Разыскав в бурьяне сумочку, я с отвращением положил ее в карман и стал обдумывать, как мне достать ладанку. Я слышал от Семена Палыча, что она спрятана за киотом, но не у него, а в старом отцовском доме, у Алексея Палыча. Сейчас идет молотьба на гумне, на дворе в мазанке осталась одна глухая старуха. Изба стоит нежилой, с закрытыми ставнями. Может, мне удастся пробраться туда и выкрасть ладанку.
Взяв жбан для кваса, я отправился к дому Алексея Палыча. Тихо, стараясь не громыхнуть щеколдой, вошел во двор, В мазанке верещала прялка и покашливала старуха. Прошмыгнув по шаткому настилу крыльца в открытые сенцы, я без скрипа приоткрыл дверь и прокрался в горницу. Охватившая меня сразу после солнечного света темнота скоро разрядилась в сумерки, и я различил полосы света от щелей закрытых ставен. Я бывал в гостях у Алексея Палыча и знал, в каком углу висят иконы. Потолок низкий, до него можно достать рукой, привстав на цыпочки. Спугнув с лампадки стаю загудевших мух, я нащупал на полке за киотом какой-то мешочек, похожий на кисет для махорки. Поднеся его к узкой полоске света, я увидел, что мешочек туго набит зерном — пшеницей и рожью. Вот она, ладанка покойного Павла Парменыча!
Я хотел положить ее в карман, но одумался: мне почему-то вдруг жалко стало забирать все, точно этим я обездоливал и грабил приютившую меня семью.
Отсыпав около половины зерна в бархатную сумочку, я положил ладанку на место.
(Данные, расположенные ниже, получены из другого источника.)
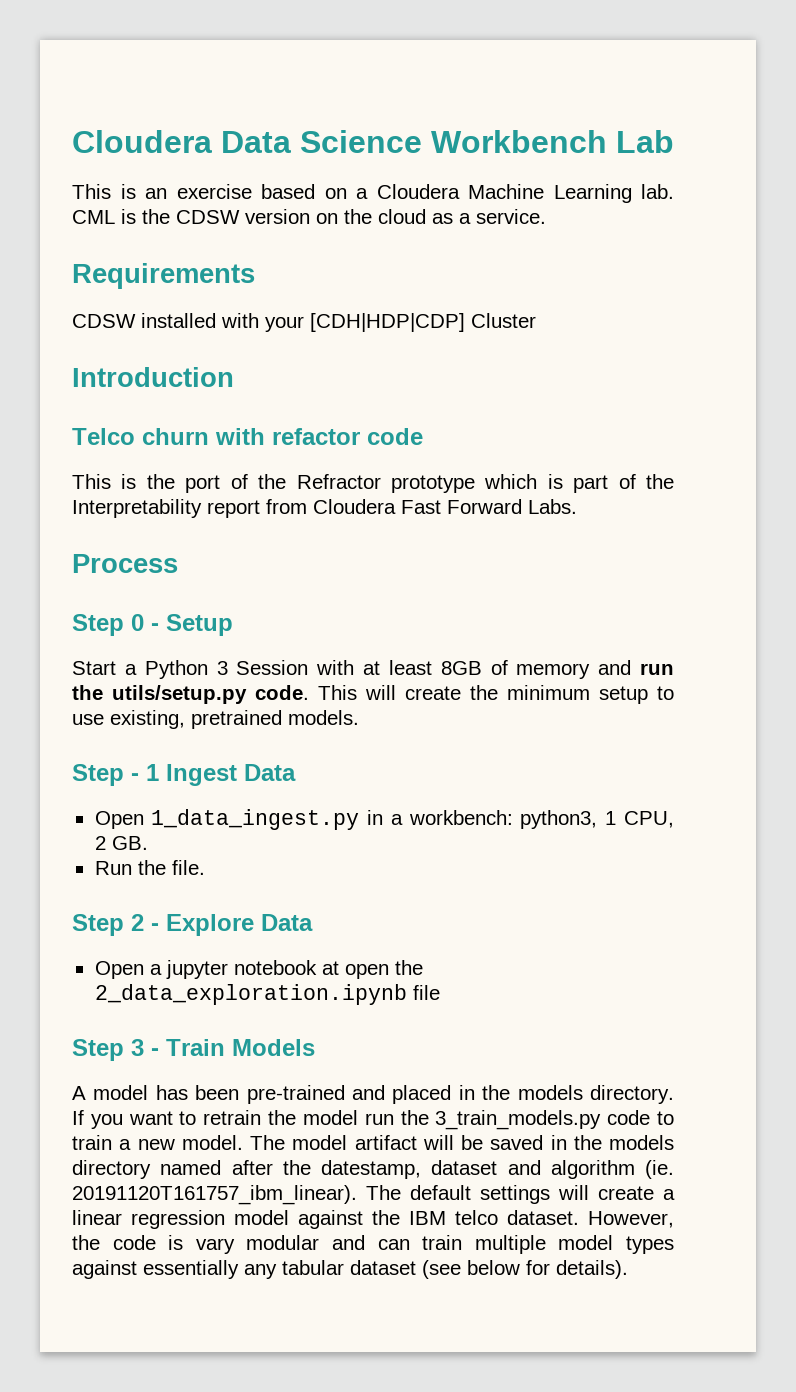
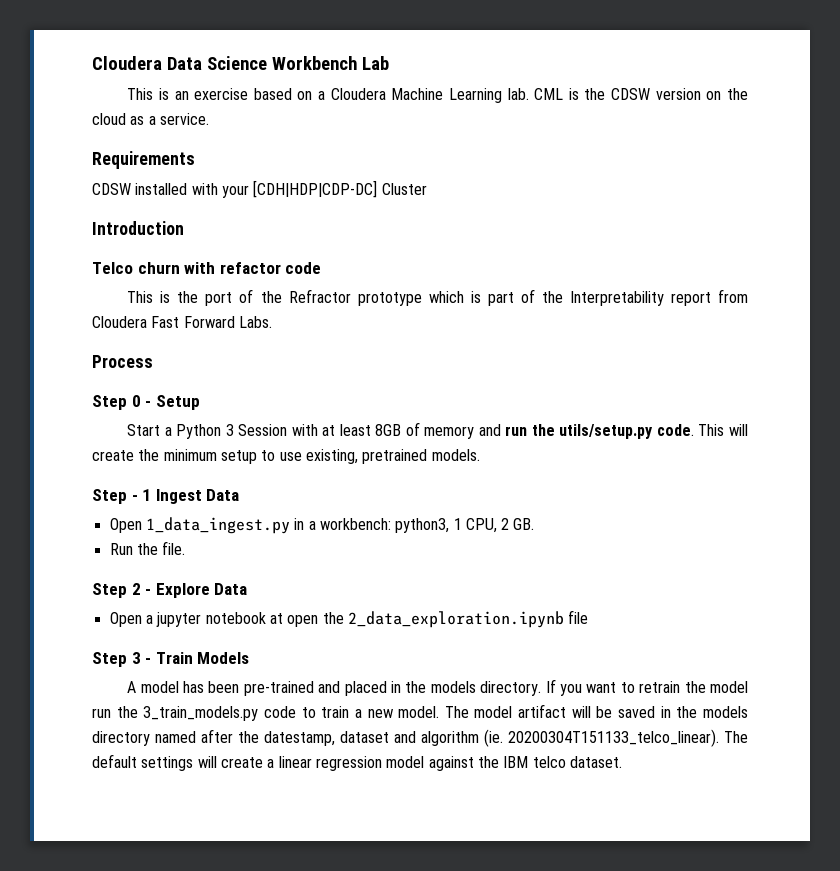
[310,313,465,332] [CDH|HDP|CDP] -> [253,180,378,198] [CDH|HDP|CDP-DC]
[72,1185,357,1205] 20191120T161757_ibm_linear). -> [508,729,719,747] 20200304T151133_telco_linear).
[588,1211,674,1228] [72,1235,675,1254] [72,1260,628,1279] However, the code is vary modular and can train multiple model types against essentially any tabular dataset (see below for details). -> (622, 762) none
Под окном послышался звон ведер и голос Наташи. Я опрометью отскочил от киота и выбежал в сенцы.
Чего я так дрожу и волнуюсь? Ну, скажу, что пришел в избу, думал, что там кто есть, хотел спросить квасу...
Стука прялки уже не слышно. В полутемной мазанке цыганка громко, нараспев, гадает старухе:
— Внучку замуж отдашь... Пробабкой будишь... Помрешь на саму Пасху... Как у церкви заутреню зазвонят, так и помрешь...
Не заглядывая в мазанку, я прошел на зады, и следом за мной со двора вышла старая цыганка. Я ее издали узнал по подсолнечнику желтого платка. Казалось, она знала, что я делаю, и караулила меня. Почти бегом догнал я ее и сунул ей в руку бархатную сумочку. Но цыганка, осклабясь, показала два длинных желтых старушечьих клыка, замотала головой и залопотала что-то непонятное, показывая сухой коричневой рукой на табор. Я разобрал только два слова: «вечор... в степу...»
Я предложил ей деньги, она взяла их, но сумочка так и осталась у меня в руках. Зерно ладанки, казалось, прожигало бархат и бросало меня то в жар, то в озноб. Я боялся, что меня вдруг обыщут и уличат с поличным в воровстве. Спрятать сумочку я тоже не решался — а вдруг ее найдут! Мне было стыдно и Семен Палыча, и Татьяны Антоновны, и в то же время я сознавал, что все это нелепость: разве зерно из ладанки какое-нибудь особенное, отличное от того, которое лежит в куче на току, откуда я мог зачерпнуть пригоршню и насыпать в карман.
После ужина Семен Палыч пошел ночевать на гумно, опасаясь, как бы цыгане не украли хлеб.